Begin your copy at the line with "[166,158,188,169] like -> (643, 209) none" in the records below and end it at the line with "[95,98,271,119] GoPro Fusion", restating each line word for word; omit the pictures.

[Excerpted data — start]

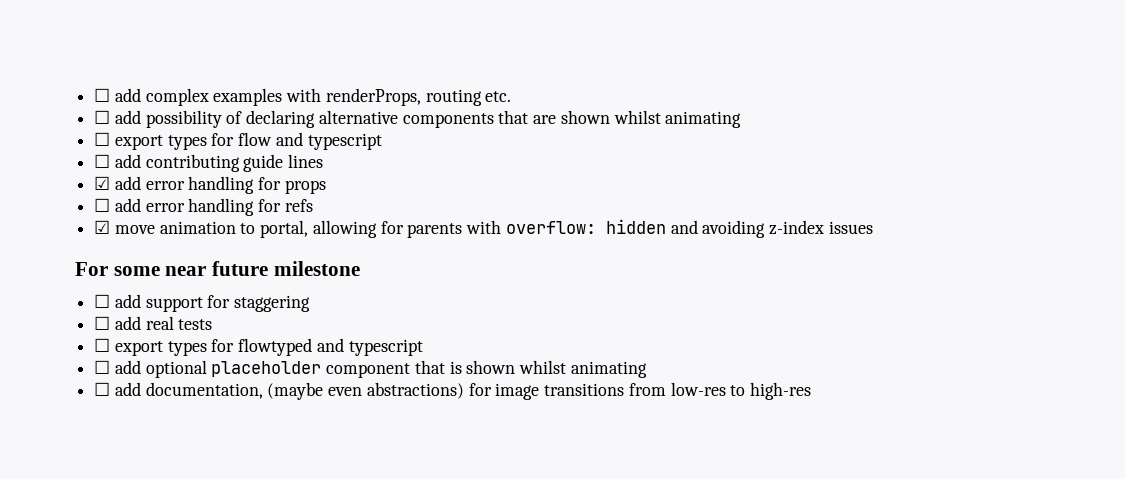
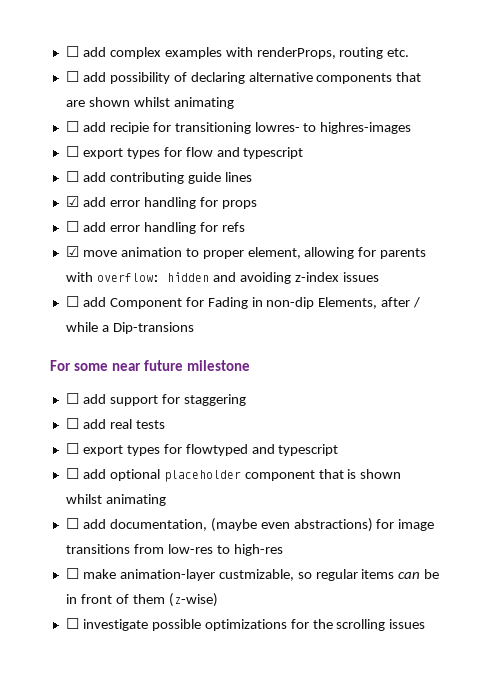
(742, 119) none -> [65,121,412,134] // ☐ add recipie for transitioning lowres- to highres-images
[260,220,309,238] portal, -> [202,247,301,259] proper element,
(873, 227) none -> [65,296,421,309] [65,322,194,334] // ☐ add Component for Fading in non-dip Elements, after / while a Dip-transions
(811, 391) none -> [65,568,440,581] [65,593,218,607] [65,618,426,631] // ☐ make animation-layer custmizable, so regular items can be in front of them (z-wise) // ☐ investigate possible optimizations for the scrolling issues

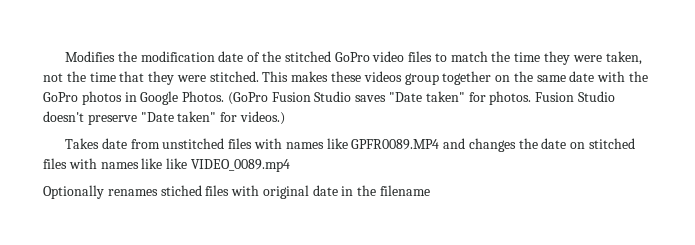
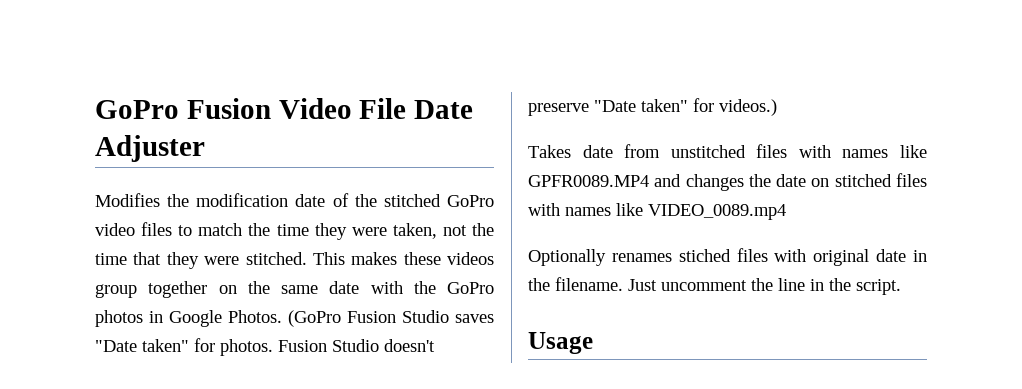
(65, 56) none -> [95,98,474,119] [95,135,205,162] GoPro Fusion Video File Date Adjuster //
[166,158,188,169] like -> (643, 209) none
[380,185,431,196] filename -> [555,277,901,295] [528,332,593,354] filename. Just uncomment the line in the script. // Usage

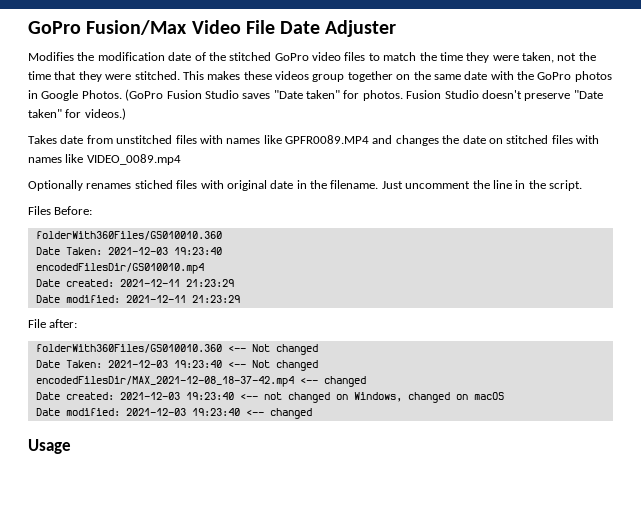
[95,98,271,119] GoPro Fusion -> [28,20,188,35] GoPro Fusion/Max
(901, 287) none -> [28,206,93,215] [35,231,222,240] [35,247,222,255] [35,263,204,274] [35,279,234,287] [35,295,240,303] [28,319,78,328] [35,344,318,355] [35,360,318,371] [35,376,366,387] [35,392,504,403] [35,408,312,419] // Files Before: // folderWith360Files/GS010010.360 // Date Taken: 2021-12-03 19:23:40 // encodedFilesDir/GS010010.mp4 // Date created: 2021-12-11 21:23:29 // Date modified: 2021-12-11 21:23:29 // File after: // folderWith360Files/GS010010.360 <-- Not changed // Date Taken: 2021-12-03 19:23:40 <-- Not changed // encodedFilesDir/MAX_2021-12-08_18-37-42.mp4 <-- changed // Date created: 2021-12-03 19:23:40 <-- not changed on Windows, changed on macOS // Date modified: 2021-12-03 19:23:40 <-- changed

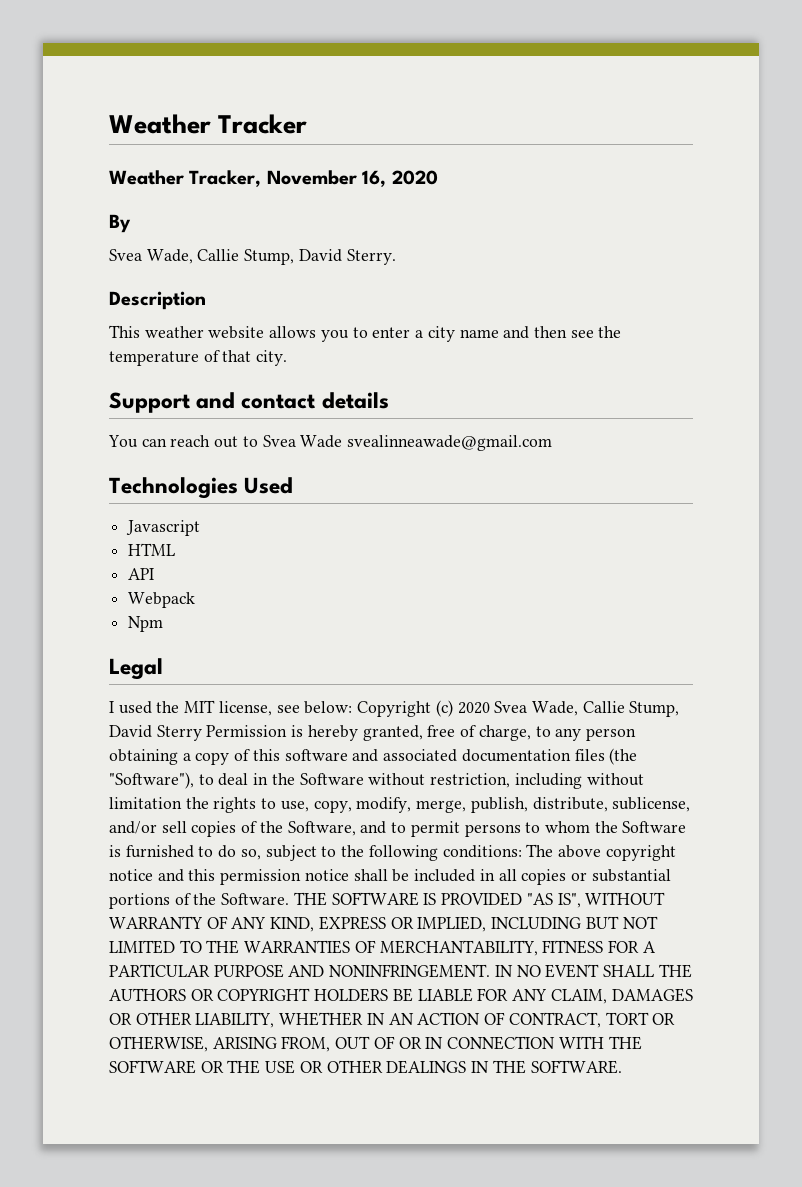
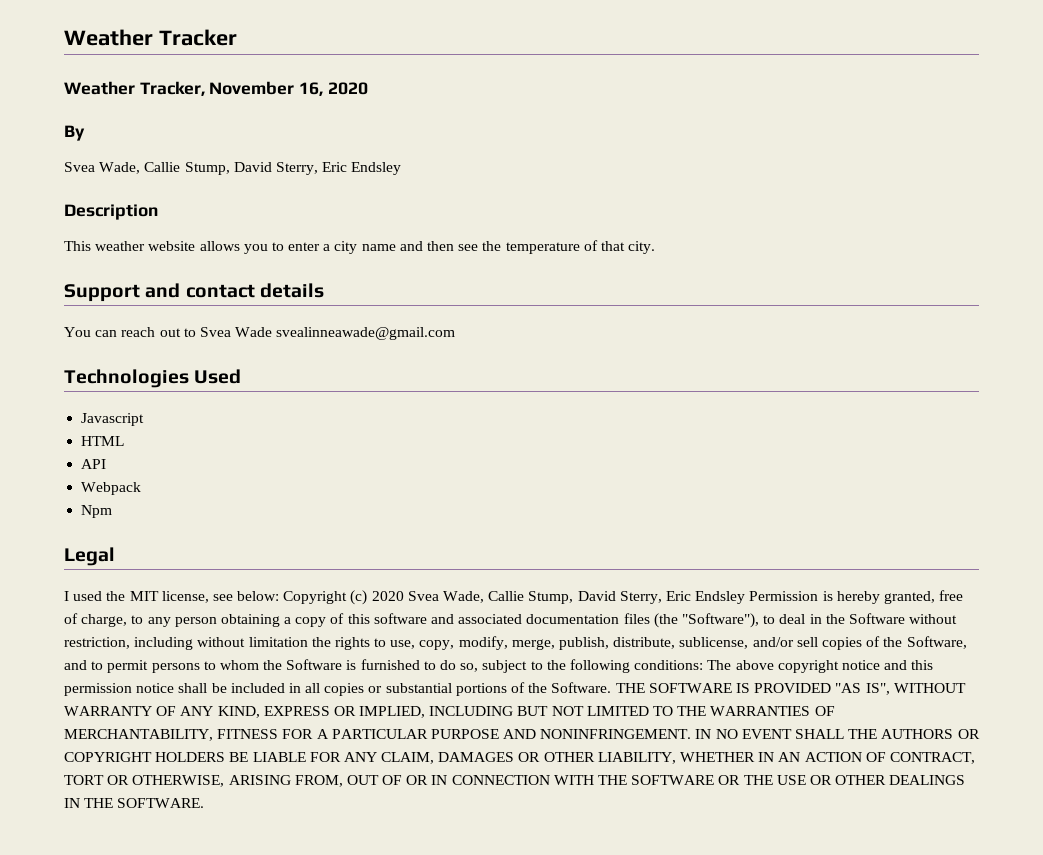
[346,249,396,265] Sterry. -> [275,162,402,175] Sterry, Eric Endsley
[156,725,202,741] Sterry -> [619,591,746,604] Sterry, Eric Endsley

[Excerpted data — finish]

Result for this task =>
[166,158,188,169] like -> (643, 209) none
[380,185,431,196] filename -> [555,277,901,295] [528,332,593,354] filename. Just uncomment the line in the script. // Usage

[95,98,271,119] GoPro Fusion -> [28,20,188,35] GoPro Fusion/Max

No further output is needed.